* [PROBLEM TO SOLVE]: Line by line, copy out the entries exactly and leave the pictures behind.

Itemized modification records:
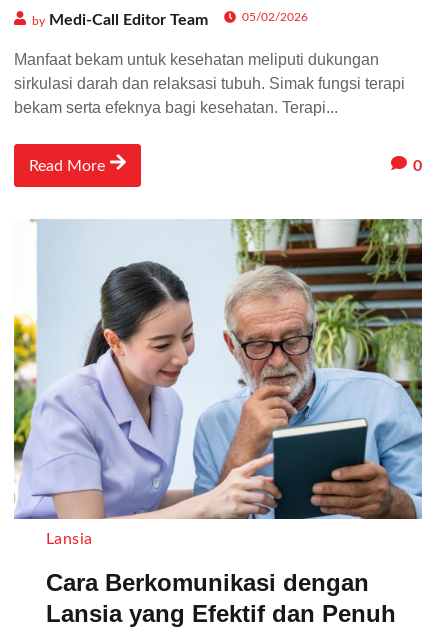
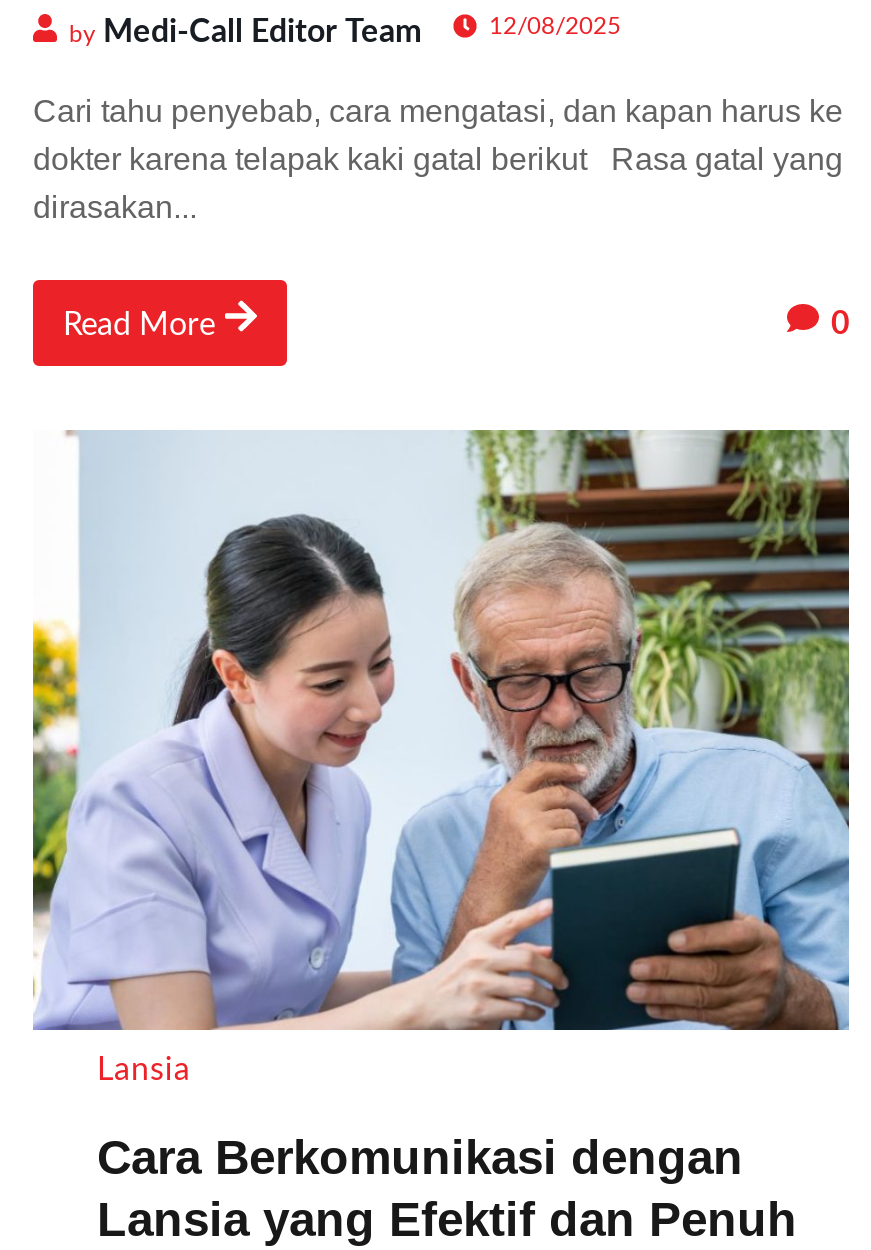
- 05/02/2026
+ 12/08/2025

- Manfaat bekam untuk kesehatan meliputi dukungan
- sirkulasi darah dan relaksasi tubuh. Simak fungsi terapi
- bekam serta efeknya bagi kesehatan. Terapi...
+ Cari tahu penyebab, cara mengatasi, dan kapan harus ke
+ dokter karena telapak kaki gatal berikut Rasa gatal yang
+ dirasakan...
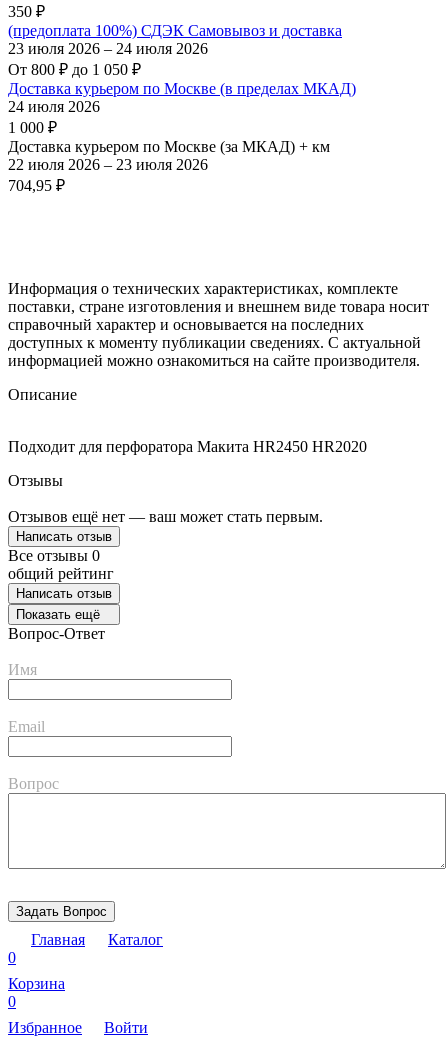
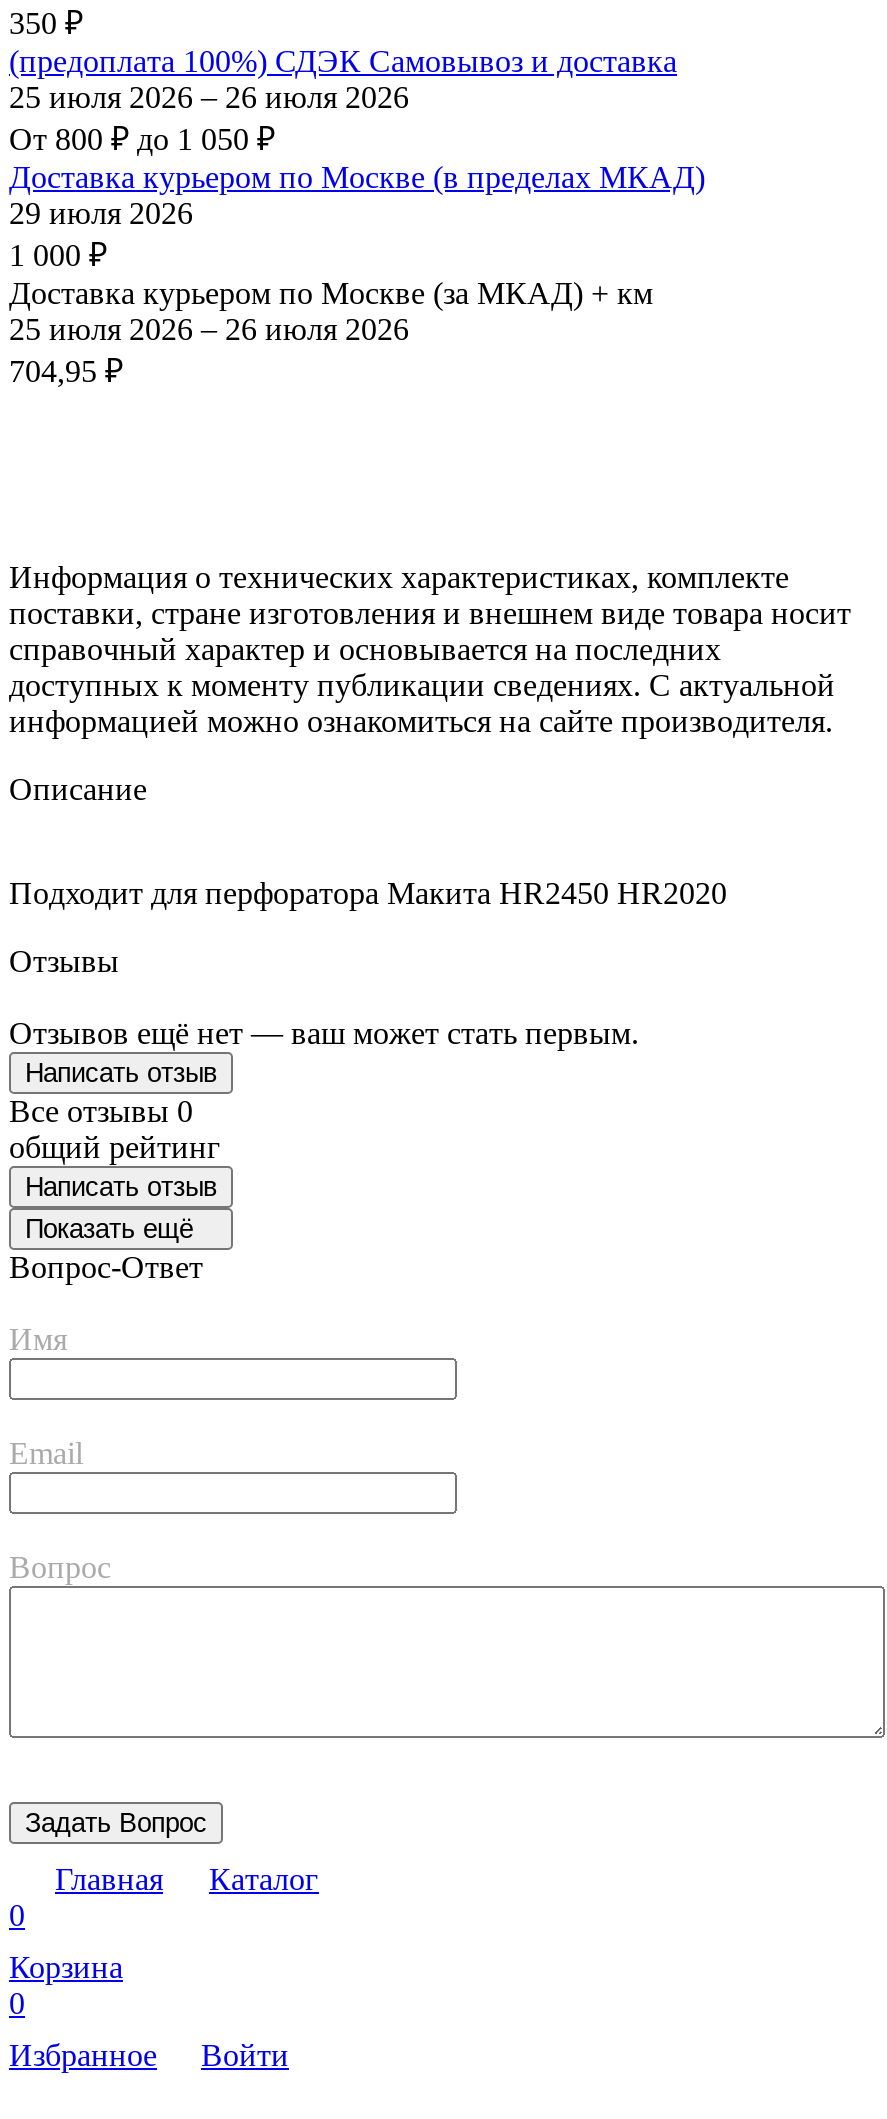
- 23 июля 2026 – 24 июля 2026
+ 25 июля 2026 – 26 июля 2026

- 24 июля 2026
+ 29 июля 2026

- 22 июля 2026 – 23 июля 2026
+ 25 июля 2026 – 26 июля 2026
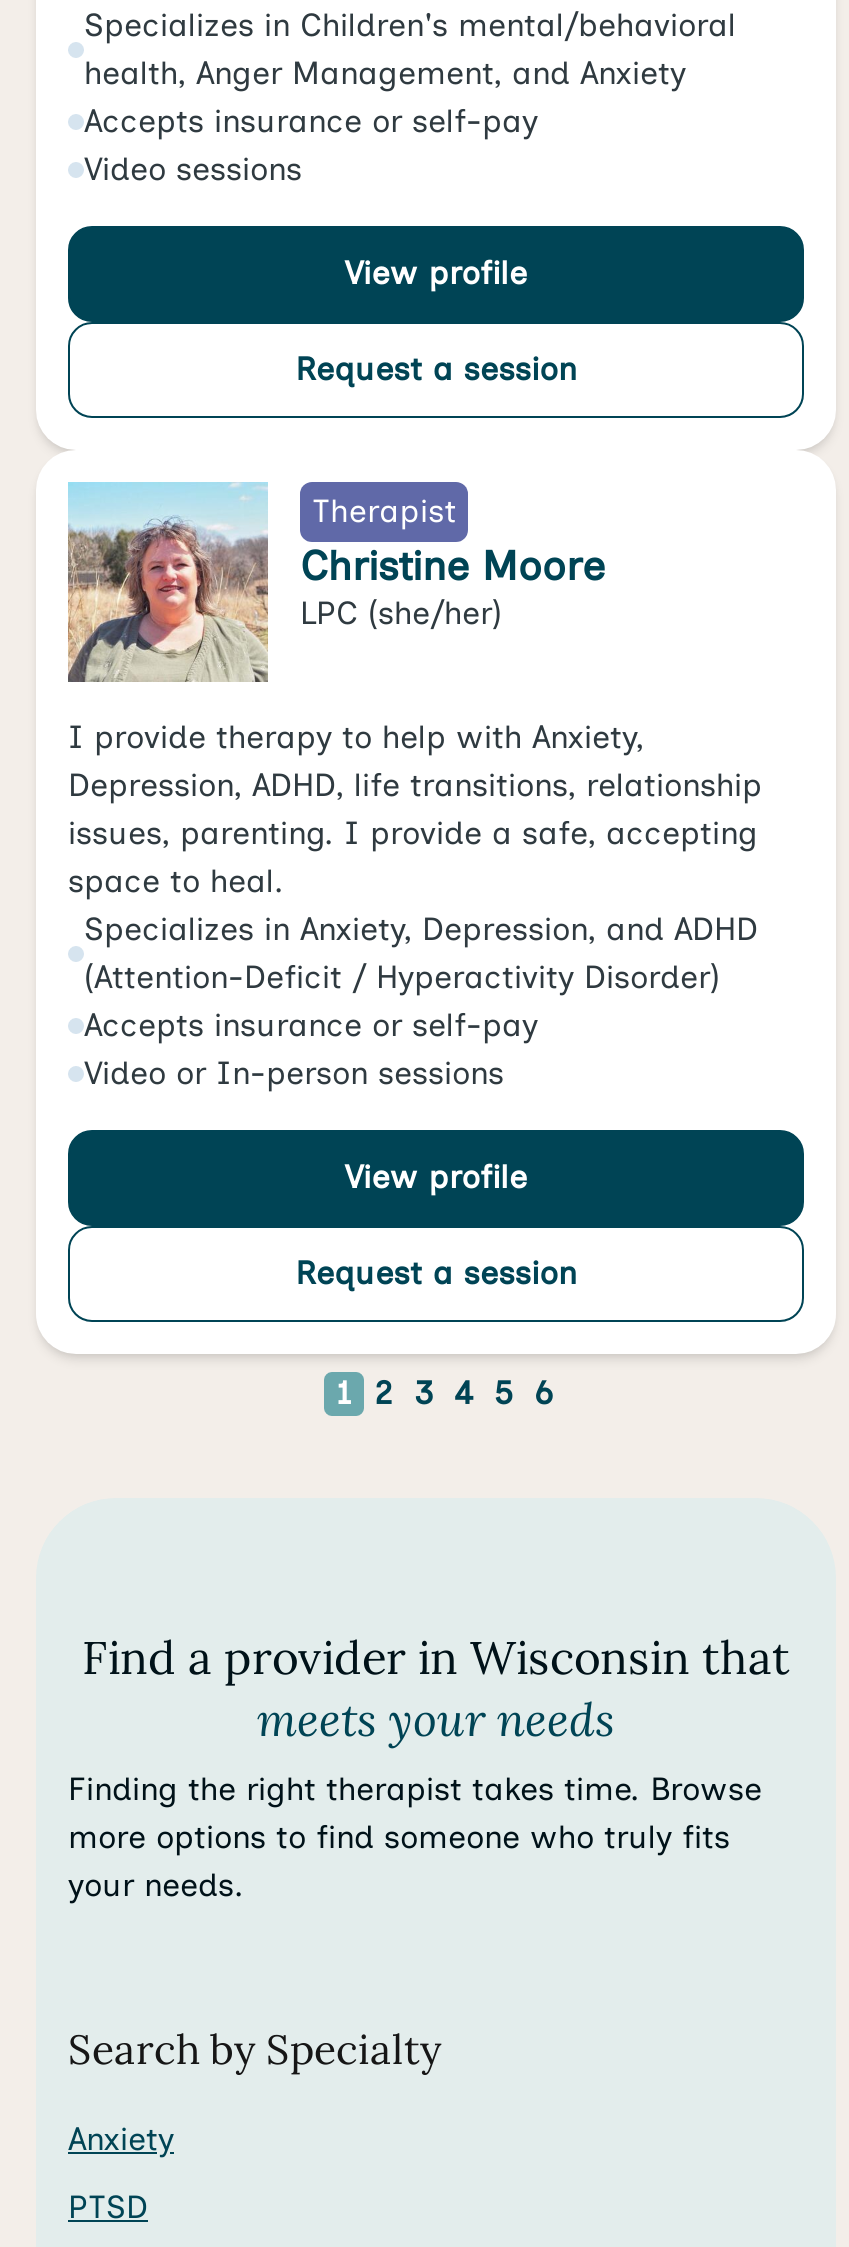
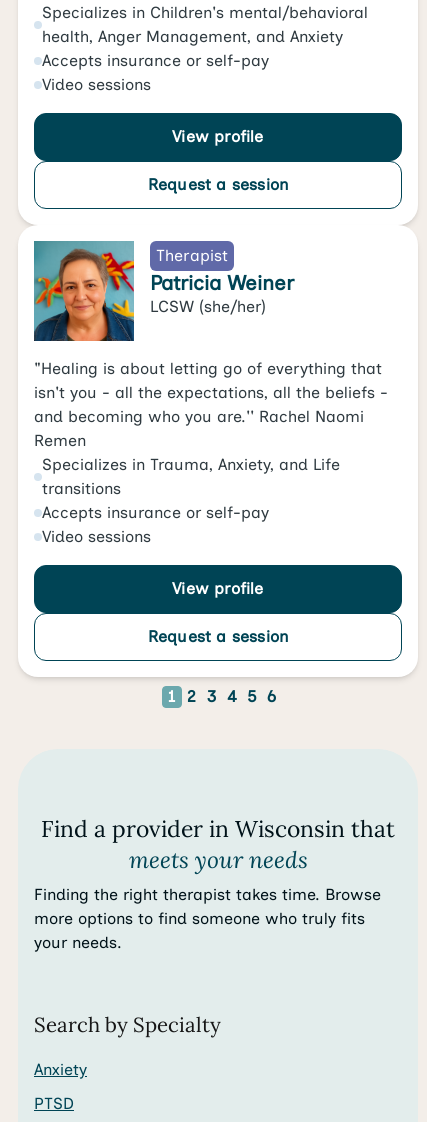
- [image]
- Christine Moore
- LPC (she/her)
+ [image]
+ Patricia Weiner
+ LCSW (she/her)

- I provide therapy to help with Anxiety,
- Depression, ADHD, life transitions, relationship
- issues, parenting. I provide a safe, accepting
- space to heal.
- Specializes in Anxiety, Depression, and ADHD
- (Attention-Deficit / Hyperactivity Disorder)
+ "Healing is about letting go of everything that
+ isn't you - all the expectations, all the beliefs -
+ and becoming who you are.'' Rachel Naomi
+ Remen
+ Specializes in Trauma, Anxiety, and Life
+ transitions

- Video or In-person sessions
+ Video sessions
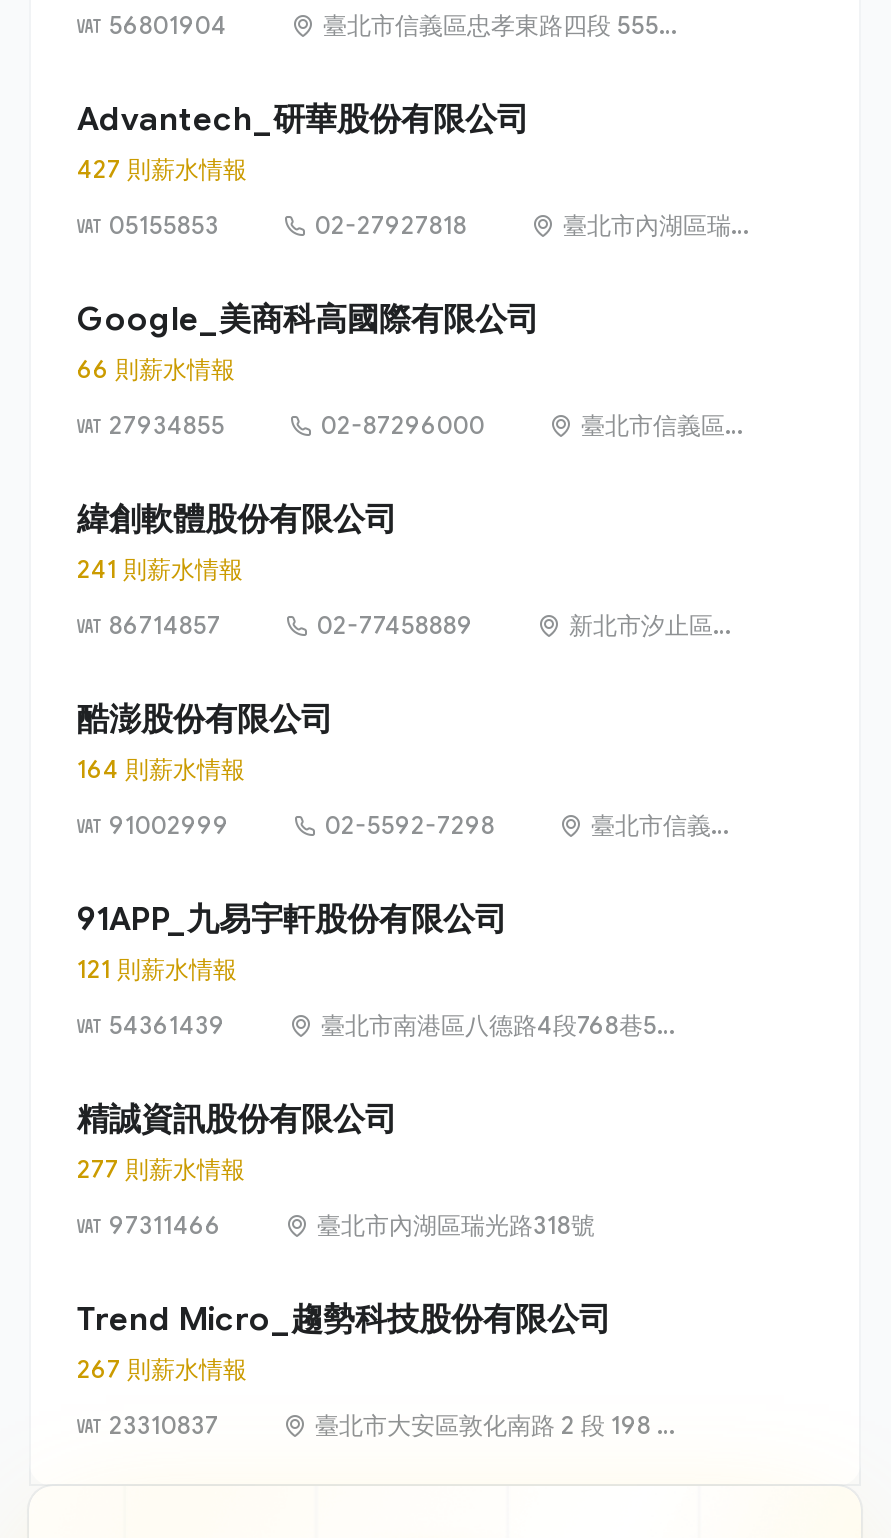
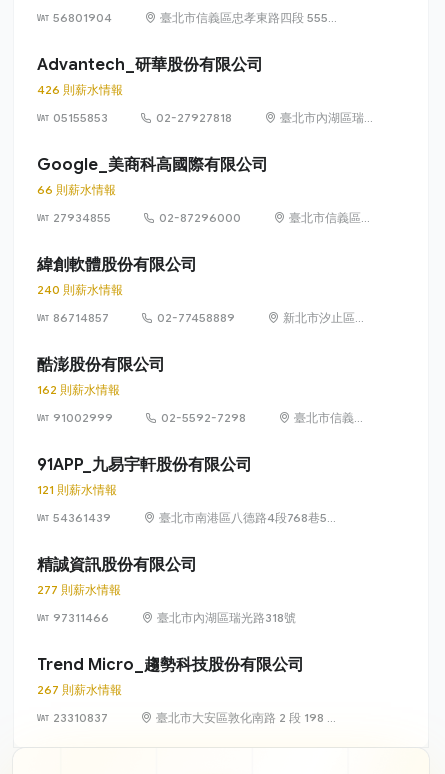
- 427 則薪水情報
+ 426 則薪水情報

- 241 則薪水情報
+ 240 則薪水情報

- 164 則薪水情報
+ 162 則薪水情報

* [WRITTEN RESPONSE]:
- 05/02/2026
+ 12/08/2025

- Manfaat bekam untuk kesehatan meliputi dukungan
- sirkulasi darah dan relaksasi tubuh. Simak fungsi terapi
- bekam serta efeknya bagi kesehatan. Terapi...
+ Cari tahu penyebab, cara mengatasi, dan kapan harus ke
+ dokter karena telapak kaki gatal berikut Rasa gatal yang
+ dirasakan...
- 23 июля 2026 – 24 июля 2026
+ 25 июля 2026 – 26 июля 2026

- 24 июля 2026
+ 29 июля 2026

- 22 июля 2026 – 23 июля 2026
+ 25 июля 2026 – 26 июля 2026
- [image]
- Christine Moore
- LPC (she/her)
+ [image]
+ Patricia Weiner
+ LCSW (she/her)

- I provide therapy to help with Anxiety,
- Depression, ADHD, life transitions, relationship
- issues, parenting. I provide a safe, accepting
- space to heal.
- Specializes in Anxiety, Depression, and ADHD
- (Attention-Deficit / Hyperactivity Disorder)
+ "Healing is about letting go of everything that
+ isn't you - all the expectations, all the beliefs -
+ and becoming who you are.'' Rachel Naomi
+ Remen
+ Specializes in Trauma, Anxiety, and Life
+ transitions

- Video or In-person sessions
+ Video sessions
- 427 則薪水情報
+ 426 則薪水情報

- 241 則薪水情報
+ 240 則薪水情報

- 164 則薪水情報
+ 162 則薪水情報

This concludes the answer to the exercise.